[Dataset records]

⁂

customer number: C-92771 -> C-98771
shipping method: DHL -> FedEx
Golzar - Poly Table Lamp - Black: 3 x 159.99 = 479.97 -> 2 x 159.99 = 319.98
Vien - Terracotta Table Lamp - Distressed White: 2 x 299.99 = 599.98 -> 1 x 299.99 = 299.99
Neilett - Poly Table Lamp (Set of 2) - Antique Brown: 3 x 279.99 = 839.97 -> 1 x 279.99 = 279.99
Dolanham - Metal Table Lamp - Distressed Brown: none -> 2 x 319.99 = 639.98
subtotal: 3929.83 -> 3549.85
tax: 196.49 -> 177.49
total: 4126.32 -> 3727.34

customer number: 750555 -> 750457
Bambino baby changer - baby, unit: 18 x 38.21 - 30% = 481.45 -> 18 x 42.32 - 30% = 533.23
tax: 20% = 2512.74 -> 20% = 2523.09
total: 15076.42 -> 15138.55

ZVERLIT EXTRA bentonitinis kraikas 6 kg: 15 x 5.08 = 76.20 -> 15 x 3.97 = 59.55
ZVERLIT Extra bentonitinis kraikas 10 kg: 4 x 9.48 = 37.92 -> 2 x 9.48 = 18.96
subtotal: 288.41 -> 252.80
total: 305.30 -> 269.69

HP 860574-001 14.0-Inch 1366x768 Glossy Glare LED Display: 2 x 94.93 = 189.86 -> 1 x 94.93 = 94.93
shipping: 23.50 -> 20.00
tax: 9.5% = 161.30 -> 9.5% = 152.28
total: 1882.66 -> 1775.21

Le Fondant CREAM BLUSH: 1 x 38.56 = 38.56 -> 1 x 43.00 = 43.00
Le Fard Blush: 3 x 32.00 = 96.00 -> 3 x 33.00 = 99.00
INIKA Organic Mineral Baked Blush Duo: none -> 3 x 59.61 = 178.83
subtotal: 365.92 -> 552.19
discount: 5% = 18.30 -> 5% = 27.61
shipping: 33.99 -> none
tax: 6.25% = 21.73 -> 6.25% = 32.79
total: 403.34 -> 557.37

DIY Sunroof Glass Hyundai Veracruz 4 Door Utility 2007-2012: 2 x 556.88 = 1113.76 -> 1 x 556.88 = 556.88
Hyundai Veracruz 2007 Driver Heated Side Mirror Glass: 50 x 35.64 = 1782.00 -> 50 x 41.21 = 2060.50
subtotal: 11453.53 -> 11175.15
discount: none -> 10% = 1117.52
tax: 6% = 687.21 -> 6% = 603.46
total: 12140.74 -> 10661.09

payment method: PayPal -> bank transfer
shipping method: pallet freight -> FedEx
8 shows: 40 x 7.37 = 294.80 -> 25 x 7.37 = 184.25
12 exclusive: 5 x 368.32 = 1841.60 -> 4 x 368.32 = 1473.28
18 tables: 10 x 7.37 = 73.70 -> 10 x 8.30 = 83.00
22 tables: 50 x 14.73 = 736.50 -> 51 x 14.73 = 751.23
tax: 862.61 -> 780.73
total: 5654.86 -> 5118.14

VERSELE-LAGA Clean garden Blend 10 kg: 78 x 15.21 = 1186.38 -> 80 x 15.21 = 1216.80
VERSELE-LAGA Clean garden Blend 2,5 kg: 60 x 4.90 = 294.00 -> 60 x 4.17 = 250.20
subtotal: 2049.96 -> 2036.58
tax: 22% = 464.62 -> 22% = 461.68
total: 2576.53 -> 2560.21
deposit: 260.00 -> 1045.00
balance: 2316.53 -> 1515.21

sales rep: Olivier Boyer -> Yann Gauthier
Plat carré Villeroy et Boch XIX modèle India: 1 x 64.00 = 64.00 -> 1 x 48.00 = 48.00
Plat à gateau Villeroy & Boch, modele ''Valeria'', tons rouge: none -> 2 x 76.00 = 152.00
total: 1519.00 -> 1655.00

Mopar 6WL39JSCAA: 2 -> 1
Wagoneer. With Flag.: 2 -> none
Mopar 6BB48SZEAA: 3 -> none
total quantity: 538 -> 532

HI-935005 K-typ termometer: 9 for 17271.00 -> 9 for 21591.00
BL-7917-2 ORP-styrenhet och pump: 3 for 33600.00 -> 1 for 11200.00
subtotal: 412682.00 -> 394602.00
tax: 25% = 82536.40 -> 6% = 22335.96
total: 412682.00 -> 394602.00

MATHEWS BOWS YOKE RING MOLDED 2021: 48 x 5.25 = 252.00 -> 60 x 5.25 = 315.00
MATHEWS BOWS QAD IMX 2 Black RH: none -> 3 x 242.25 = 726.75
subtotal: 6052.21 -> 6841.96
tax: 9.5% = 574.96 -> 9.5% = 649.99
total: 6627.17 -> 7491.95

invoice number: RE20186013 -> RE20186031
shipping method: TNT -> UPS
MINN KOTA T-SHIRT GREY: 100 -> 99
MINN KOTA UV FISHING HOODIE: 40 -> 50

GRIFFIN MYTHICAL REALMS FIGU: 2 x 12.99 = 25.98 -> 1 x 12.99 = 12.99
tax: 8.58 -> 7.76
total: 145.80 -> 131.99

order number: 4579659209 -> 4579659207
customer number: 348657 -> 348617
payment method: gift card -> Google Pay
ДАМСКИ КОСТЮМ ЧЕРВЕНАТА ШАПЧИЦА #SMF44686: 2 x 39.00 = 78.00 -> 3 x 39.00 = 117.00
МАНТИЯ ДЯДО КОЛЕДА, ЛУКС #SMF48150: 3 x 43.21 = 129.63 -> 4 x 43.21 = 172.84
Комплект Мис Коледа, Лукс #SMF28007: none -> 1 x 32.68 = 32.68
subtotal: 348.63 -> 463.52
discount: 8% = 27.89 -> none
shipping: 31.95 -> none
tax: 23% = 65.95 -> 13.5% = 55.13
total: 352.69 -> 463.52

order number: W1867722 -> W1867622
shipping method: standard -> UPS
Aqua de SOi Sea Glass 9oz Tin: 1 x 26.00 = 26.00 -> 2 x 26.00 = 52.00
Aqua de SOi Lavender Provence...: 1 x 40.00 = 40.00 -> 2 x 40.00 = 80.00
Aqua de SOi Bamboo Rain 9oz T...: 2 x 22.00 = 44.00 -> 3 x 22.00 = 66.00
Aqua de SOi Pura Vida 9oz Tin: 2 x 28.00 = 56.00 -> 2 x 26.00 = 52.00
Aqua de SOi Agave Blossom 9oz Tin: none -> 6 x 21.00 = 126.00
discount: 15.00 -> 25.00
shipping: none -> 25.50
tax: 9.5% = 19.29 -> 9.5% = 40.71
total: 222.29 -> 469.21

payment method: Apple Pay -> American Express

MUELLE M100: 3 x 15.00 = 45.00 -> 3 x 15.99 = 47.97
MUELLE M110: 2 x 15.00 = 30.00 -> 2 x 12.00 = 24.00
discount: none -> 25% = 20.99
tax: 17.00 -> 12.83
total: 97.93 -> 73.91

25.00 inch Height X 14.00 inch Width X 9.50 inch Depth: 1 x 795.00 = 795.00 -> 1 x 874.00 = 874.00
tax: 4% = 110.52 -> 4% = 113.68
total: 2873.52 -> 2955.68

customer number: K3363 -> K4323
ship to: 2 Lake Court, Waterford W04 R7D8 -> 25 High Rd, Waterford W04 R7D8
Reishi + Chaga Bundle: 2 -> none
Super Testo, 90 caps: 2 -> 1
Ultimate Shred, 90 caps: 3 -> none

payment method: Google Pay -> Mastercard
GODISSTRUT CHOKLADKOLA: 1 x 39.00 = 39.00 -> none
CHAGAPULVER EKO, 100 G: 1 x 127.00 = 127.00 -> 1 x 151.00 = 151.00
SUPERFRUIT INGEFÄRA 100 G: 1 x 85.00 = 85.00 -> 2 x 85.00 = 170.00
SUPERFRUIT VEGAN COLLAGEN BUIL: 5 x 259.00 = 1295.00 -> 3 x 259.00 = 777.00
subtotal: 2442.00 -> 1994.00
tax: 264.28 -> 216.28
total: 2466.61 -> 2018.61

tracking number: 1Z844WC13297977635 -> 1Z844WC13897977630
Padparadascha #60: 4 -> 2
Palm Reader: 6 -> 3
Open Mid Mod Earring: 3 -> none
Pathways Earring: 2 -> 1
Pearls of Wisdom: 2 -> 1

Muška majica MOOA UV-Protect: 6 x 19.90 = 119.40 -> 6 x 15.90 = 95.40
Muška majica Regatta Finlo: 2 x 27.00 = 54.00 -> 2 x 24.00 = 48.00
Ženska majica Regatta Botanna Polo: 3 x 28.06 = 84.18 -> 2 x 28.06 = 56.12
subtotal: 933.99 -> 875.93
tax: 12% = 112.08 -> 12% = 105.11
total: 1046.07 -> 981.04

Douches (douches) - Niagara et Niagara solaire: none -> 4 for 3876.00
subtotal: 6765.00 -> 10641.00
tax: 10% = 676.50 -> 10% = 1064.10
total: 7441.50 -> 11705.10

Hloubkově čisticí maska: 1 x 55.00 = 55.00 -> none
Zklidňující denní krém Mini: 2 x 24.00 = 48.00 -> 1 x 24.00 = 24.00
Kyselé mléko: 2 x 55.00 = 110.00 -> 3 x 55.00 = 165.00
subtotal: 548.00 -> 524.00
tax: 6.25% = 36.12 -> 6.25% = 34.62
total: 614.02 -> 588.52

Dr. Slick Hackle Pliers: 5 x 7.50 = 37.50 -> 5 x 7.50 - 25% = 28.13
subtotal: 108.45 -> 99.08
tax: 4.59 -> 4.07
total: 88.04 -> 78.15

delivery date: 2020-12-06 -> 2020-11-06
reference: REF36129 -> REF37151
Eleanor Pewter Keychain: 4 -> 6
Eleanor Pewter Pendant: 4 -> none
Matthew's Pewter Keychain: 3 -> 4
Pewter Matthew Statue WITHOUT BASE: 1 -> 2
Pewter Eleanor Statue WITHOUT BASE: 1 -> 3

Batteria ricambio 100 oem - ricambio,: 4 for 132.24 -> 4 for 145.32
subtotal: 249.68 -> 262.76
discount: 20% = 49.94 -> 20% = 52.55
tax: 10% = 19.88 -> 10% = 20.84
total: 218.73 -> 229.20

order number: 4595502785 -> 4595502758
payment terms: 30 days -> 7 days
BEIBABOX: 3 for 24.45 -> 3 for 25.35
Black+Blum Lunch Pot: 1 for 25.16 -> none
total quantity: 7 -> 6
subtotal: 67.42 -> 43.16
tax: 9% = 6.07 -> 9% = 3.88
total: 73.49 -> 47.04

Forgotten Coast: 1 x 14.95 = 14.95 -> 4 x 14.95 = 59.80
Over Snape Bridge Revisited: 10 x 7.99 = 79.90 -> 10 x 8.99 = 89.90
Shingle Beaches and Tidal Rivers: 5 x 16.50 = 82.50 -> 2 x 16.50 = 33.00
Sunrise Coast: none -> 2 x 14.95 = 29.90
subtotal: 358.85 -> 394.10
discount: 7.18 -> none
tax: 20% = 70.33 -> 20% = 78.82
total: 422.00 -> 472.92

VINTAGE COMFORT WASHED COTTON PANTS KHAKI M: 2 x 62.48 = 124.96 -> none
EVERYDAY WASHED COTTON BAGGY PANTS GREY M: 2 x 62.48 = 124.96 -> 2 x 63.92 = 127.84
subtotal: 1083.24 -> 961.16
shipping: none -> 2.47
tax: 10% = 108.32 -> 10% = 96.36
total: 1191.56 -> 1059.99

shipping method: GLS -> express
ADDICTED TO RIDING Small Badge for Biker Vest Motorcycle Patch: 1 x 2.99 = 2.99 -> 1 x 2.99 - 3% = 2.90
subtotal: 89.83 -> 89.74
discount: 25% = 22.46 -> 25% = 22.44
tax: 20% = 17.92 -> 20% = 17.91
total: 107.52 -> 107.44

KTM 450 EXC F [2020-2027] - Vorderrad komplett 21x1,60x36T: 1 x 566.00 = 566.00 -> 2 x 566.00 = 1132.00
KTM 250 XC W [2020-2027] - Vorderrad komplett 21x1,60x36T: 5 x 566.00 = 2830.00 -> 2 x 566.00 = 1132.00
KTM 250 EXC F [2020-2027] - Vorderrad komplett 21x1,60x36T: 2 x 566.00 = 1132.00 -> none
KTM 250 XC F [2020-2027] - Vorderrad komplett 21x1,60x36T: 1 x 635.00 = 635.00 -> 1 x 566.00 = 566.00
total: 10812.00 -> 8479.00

⁂

Instructions for the task:
Reproduce exactly, and only, the lines from the start of the entries through the one that contains "8 shows: 40".

Answer below:
customer number: C-92771 -> C-98771
shipping method: DHL -> FedEx
Golzar - Poly Table Lamp - Black: 3 x 159.99 = 479.97 -> 2 x 159.99 = 319.98
Vien - Terracotta Table Lamp - Distressed White: 2 x 299.99 = 599.98 -> 1 x 299.99 = 299.99
Neilett - Poly Table Lamp (Set of 2) - Antique Brown: 3 x 279.99 = 839.97 -> 1 x 279.99 = 279.99
Dolanham - Metal Table Lamp - Distressed Brown: none -> 2 x 319.99 = 639.98
subtotal: 3929.83 -> 3549.85
tax: 196.49 -> 177.49
total: 4126.32 -> 3727.34

customer number: 750555 -> 750457
Bambino baby changer - baby, unit: 18 x 38.21 - 30% = 481.45 -> 18 x 42.32 - 30% = 533.23
tax: 20% = 2512.74 -> 20% = 2523.09
total: 15076.42 -> 15138.55

ZVERLIT EXTRA bentonitinis kraikas 6 kg: 15 x 5.08 = 76.20 -> 15 x 3.97 = 59.55
ZVERLIT Extra bentonitinis kraikas 10 kg: 4 x 9.48 = 37.92 -> 2 x 9.48 = 18.96
subtotal: 288.41 -> 252.80
total: 305.30 -> 269.69

HP 860574-001 14.0-Inch 1366x768 Glossy Glare LED Display: 2 x 94.93 = 189.86 -> 1 x 94.93 = 94.93
shipping: 23.50 -> 20.00
tax: 9.5% = 161.30 -> 9.5% = 152.28
total: 1882.66 -> 1775.21

Le Fondant CREAM BLUSH: 1 x 38.56 = 38.56 -> 1 x 43.00 = 43.00
Le Fard Blush: 3 x 32.00 = 96.00 -> 3 x 33.00 = 99.00
INIKA Organic Mineral Baked Blush Duo: none -> 3 x 59.61 = 178.83
subtotal: 365.92 -> 552.19
discount: 5% = 18.30 -> 5% = 27.61
shipping: 33.99 -> none
tax: 6.25% = 21.73 -> 6.25% = 32.79
total: 403.34 -> 557.37

DIY Sunroof Glass Hyundai Veracruz 4 Door Utility 2007-2012: 2 x 556.88 = 1113.76 -> 1 x 556.88 = 556.88
Hyundai Veracruz 2007 Driver Heated Side Mirror Glass: 50 x 35.64 = 1782.00 -> 50 x 41.21 = 2060.50
subtotal: 11453.53 -> 11175.15
discount: none -> 10% = 1117.52
tax: 6% = 687.21 -> 6% = 603.46
total: 12140.74 -> 10661.09

payment method: PayPal -> bank transfer
shipping method: pallet freight -> FedEx
8 shows: 40 x 7.37 = 294.80 -> 25 x 7.37 = 184.25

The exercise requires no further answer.